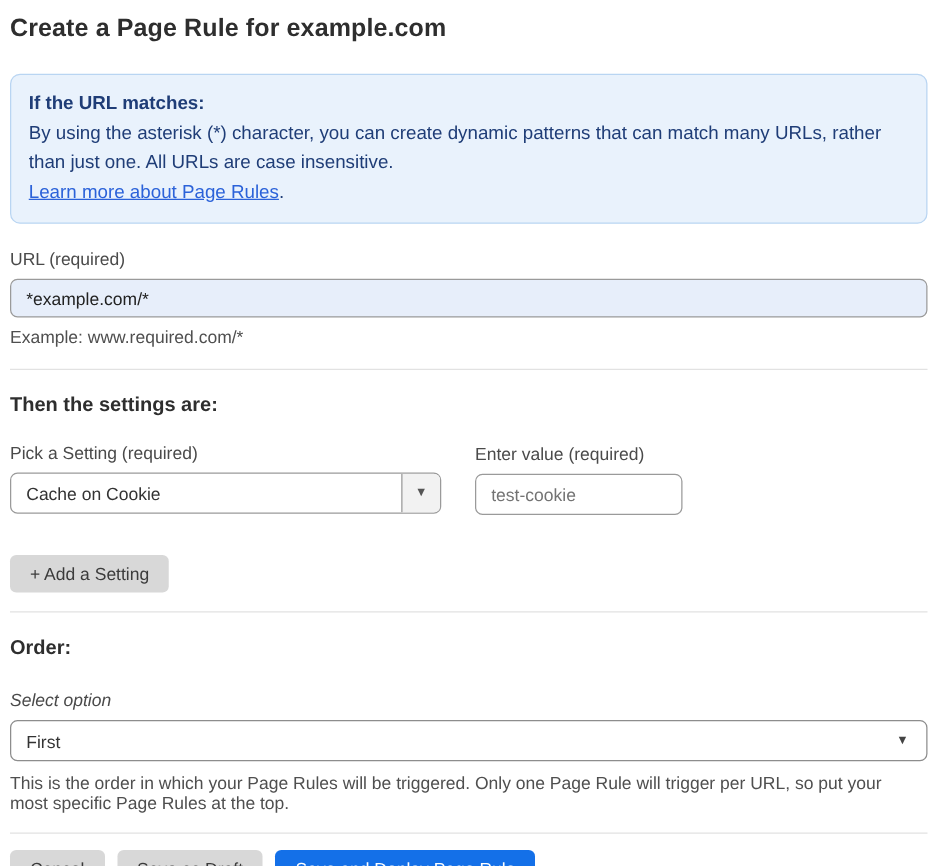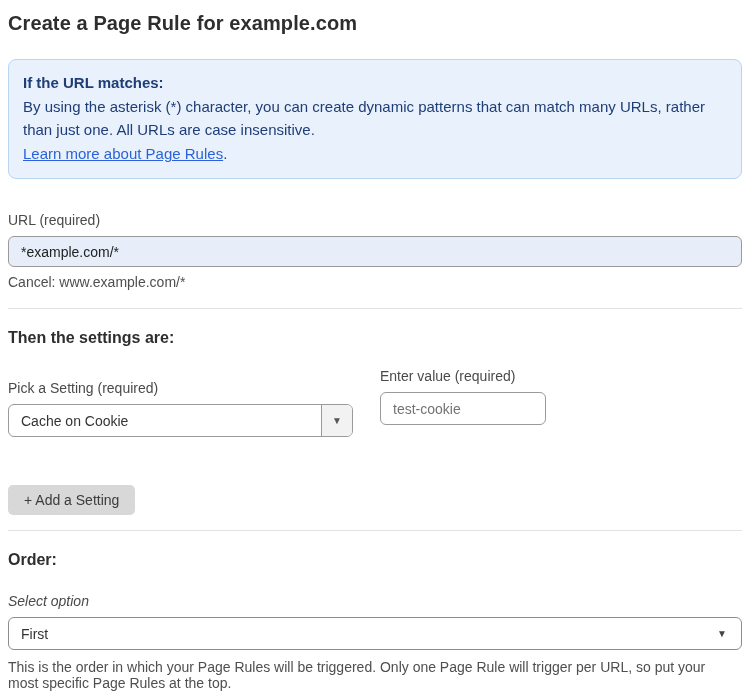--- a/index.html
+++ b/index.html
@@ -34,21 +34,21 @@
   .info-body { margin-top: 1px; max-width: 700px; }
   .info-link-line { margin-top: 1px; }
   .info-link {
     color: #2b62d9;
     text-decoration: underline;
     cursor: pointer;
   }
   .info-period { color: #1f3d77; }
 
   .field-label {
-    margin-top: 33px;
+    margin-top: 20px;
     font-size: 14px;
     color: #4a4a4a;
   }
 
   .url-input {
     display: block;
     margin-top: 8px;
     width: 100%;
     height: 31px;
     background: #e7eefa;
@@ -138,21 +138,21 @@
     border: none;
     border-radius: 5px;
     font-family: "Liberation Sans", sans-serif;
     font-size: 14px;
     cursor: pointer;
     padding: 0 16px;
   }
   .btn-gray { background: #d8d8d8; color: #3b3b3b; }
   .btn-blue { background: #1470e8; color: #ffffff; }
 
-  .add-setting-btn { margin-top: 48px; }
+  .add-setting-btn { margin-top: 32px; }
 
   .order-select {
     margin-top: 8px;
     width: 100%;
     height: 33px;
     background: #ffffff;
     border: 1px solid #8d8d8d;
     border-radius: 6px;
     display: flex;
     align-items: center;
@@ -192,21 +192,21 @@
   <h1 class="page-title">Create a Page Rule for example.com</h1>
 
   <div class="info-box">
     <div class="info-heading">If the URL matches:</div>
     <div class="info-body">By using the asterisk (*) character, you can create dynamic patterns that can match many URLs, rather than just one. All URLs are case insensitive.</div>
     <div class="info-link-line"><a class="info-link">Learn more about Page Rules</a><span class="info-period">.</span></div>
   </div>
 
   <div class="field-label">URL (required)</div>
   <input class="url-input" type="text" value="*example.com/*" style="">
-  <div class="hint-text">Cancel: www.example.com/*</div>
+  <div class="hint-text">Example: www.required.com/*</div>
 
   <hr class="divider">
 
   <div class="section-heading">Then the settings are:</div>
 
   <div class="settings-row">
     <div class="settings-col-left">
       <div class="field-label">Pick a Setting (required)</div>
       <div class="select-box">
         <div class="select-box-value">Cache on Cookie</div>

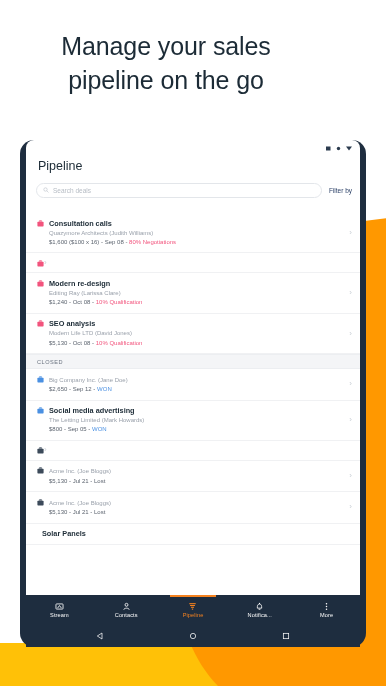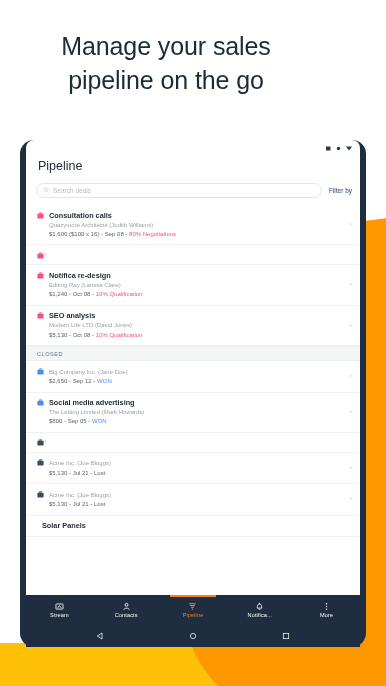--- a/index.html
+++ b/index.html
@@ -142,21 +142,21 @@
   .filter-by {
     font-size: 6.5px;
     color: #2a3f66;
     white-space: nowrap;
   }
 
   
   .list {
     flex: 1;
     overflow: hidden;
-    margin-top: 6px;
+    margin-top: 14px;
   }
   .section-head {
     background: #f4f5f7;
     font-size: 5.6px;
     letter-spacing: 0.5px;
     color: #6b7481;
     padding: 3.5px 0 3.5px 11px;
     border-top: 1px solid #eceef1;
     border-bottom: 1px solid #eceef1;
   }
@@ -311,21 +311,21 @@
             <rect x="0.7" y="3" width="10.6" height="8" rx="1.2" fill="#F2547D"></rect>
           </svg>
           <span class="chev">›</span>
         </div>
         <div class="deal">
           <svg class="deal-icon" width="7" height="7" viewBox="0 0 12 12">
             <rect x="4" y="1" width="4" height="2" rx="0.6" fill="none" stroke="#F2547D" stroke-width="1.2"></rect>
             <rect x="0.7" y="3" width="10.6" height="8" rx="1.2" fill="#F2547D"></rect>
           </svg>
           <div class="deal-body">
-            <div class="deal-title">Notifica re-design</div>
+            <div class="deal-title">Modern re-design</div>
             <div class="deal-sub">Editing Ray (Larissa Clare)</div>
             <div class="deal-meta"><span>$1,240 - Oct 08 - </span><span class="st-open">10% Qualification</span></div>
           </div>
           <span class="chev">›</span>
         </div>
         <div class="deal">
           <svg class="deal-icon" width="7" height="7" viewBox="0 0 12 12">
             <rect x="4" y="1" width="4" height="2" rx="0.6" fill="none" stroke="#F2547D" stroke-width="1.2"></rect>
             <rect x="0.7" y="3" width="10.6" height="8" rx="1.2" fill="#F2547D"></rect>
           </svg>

* * *

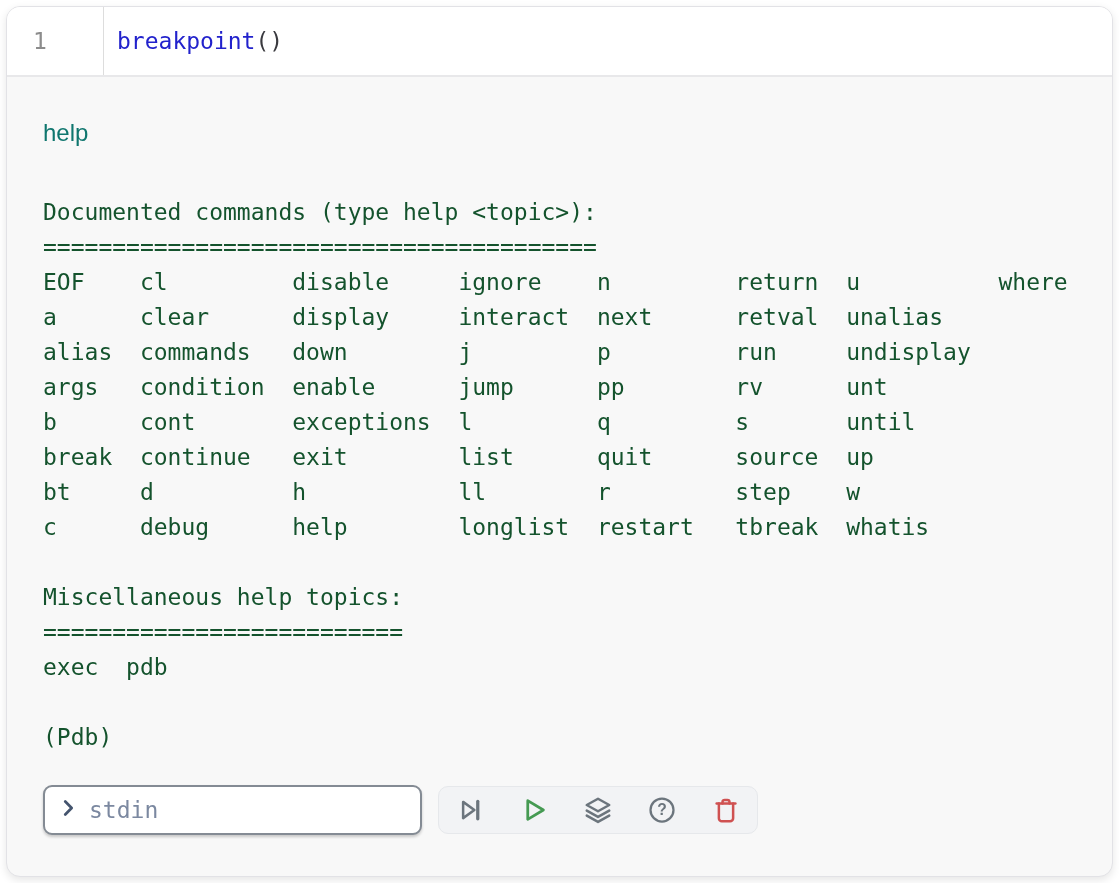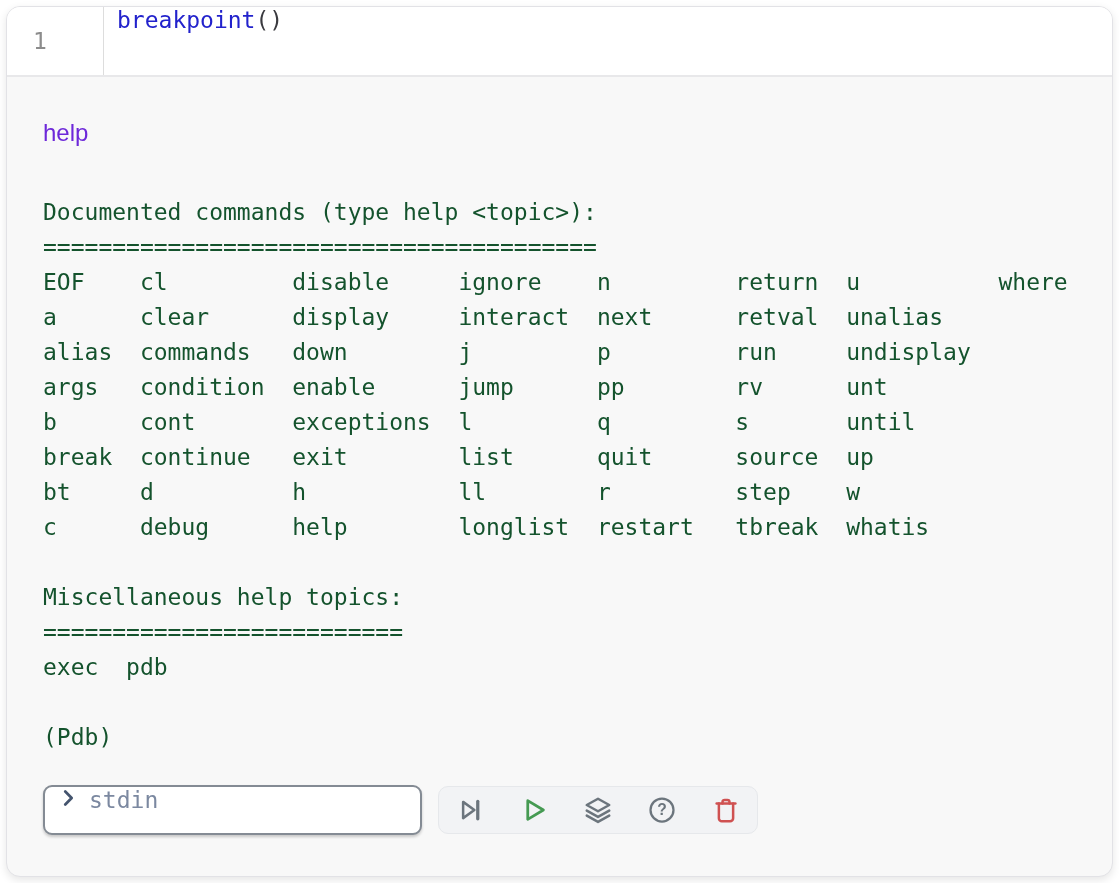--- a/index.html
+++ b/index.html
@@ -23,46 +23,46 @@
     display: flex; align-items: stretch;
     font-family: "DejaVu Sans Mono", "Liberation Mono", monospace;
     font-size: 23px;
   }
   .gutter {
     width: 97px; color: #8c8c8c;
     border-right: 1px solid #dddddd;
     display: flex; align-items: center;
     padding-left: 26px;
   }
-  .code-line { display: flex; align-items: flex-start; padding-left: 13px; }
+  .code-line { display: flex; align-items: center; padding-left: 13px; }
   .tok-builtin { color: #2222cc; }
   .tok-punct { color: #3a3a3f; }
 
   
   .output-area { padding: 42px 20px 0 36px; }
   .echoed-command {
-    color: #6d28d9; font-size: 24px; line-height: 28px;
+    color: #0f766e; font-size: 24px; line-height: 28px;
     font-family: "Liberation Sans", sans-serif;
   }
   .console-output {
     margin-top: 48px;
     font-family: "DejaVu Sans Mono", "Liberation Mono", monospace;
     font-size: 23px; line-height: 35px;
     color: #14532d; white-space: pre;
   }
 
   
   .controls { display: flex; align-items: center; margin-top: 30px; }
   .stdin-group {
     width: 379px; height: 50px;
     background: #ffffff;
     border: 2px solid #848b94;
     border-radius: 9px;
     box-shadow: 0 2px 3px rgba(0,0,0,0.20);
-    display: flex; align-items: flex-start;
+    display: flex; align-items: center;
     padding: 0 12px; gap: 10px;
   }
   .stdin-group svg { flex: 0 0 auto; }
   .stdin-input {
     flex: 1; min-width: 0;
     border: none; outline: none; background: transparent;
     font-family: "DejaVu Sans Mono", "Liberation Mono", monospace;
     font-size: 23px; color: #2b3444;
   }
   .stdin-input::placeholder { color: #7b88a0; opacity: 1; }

==

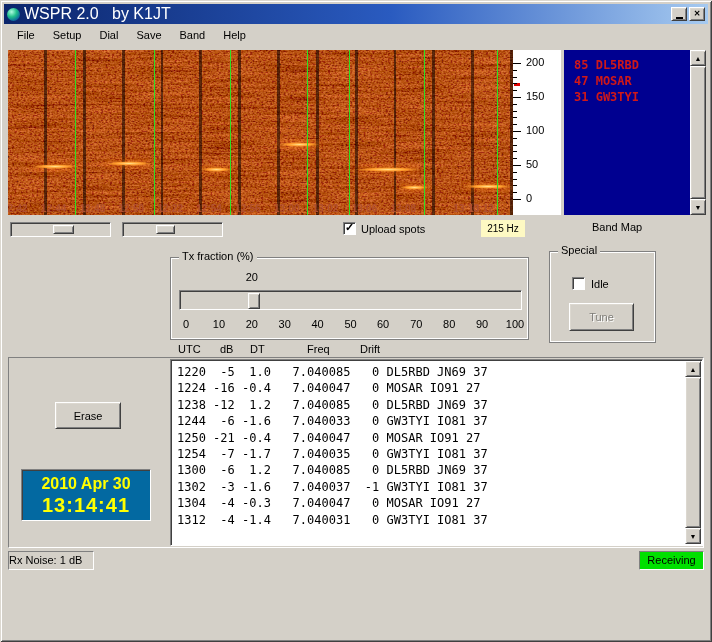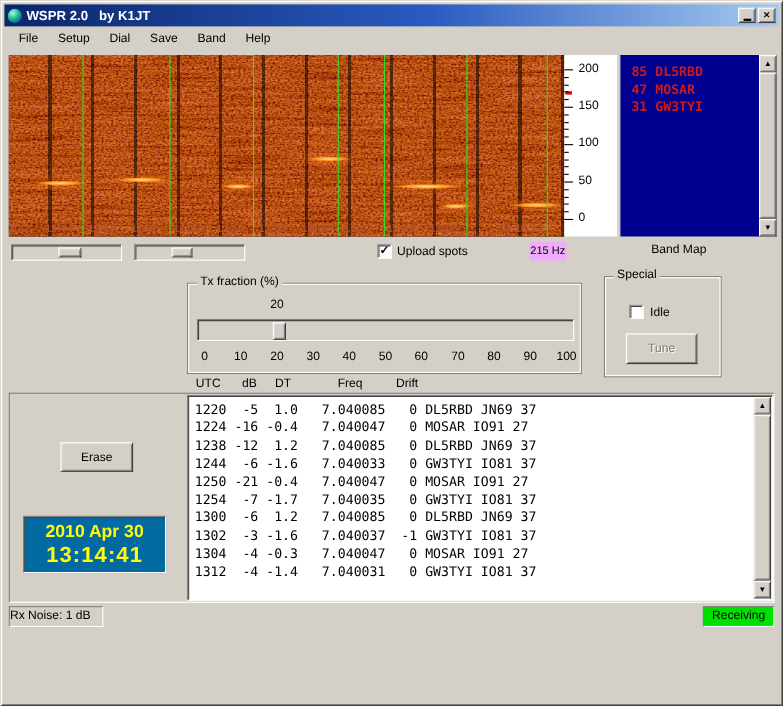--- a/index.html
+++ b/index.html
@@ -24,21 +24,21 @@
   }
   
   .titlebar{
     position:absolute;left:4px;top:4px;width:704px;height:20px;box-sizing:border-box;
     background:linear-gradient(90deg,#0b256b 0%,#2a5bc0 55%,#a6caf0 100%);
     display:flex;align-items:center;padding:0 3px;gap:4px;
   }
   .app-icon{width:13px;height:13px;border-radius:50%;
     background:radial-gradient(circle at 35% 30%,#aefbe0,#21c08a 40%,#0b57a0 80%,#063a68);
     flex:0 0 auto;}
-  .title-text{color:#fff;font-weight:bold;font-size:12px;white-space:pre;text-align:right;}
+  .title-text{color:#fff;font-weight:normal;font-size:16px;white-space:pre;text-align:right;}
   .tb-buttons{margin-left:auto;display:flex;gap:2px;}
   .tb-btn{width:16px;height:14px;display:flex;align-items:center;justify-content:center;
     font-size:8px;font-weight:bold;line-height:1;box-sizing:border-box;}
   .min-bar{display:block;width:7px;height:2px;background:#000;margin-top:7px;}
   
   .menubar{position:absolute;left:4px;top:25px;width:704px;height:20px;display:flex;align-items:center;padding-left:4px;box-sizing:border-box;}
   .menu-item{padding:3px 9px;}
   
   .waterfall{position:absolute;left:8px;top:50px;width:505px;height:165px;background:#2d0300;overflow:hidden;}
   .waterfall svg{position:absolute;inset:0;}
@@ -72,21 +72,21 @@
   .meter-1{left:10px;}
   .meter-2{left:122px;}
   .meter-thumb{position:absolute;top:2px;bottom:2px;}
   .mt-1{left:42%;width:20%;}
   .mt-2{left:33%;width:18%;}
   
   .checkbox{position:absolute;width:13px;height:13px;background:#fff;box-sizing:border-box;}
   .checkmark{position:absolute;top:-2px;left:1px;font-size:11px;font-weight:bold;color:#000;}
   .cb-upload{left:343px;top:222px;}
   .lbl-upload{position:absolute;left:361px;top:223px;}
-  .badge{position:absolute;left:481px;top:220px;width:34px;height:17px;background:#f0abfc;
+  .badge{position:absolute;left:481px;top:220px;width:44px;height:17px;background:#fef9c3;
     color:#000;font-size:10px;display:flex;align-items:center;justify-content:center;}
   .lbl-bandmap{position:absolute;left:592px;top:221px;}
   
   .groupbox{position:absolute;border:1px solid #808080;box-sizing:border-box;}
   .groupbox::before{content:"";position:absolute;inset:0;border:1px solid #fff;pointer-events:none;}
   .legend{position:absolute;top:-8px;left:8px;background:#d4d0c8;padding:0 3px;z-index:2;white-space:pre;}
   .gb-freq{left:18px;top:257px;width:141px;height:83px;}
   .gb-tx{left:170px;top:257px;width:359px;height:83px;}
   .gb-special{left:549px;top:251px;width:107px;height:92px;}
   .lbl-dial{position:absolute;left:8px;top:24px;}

= WHAT YOU ARE ASKED TO DO =
A verbatim transcription is needed of the lines above, starting at the line with "border-right: 1px solid #dddddd;" and ending at the line with "center; padding-left: 13px;", both included, and of nothing else.

= TASK OUTPUT =
     border-right: 1px solid #dddddd;
     display: flex; align-items: center;
     padding-left: 26px;
   }
-  .code-line { display: flex; align-items: flex-start; padding-left: 13px; }
+  .code-line { display: flex; align-items: center; padding-left: 13px; }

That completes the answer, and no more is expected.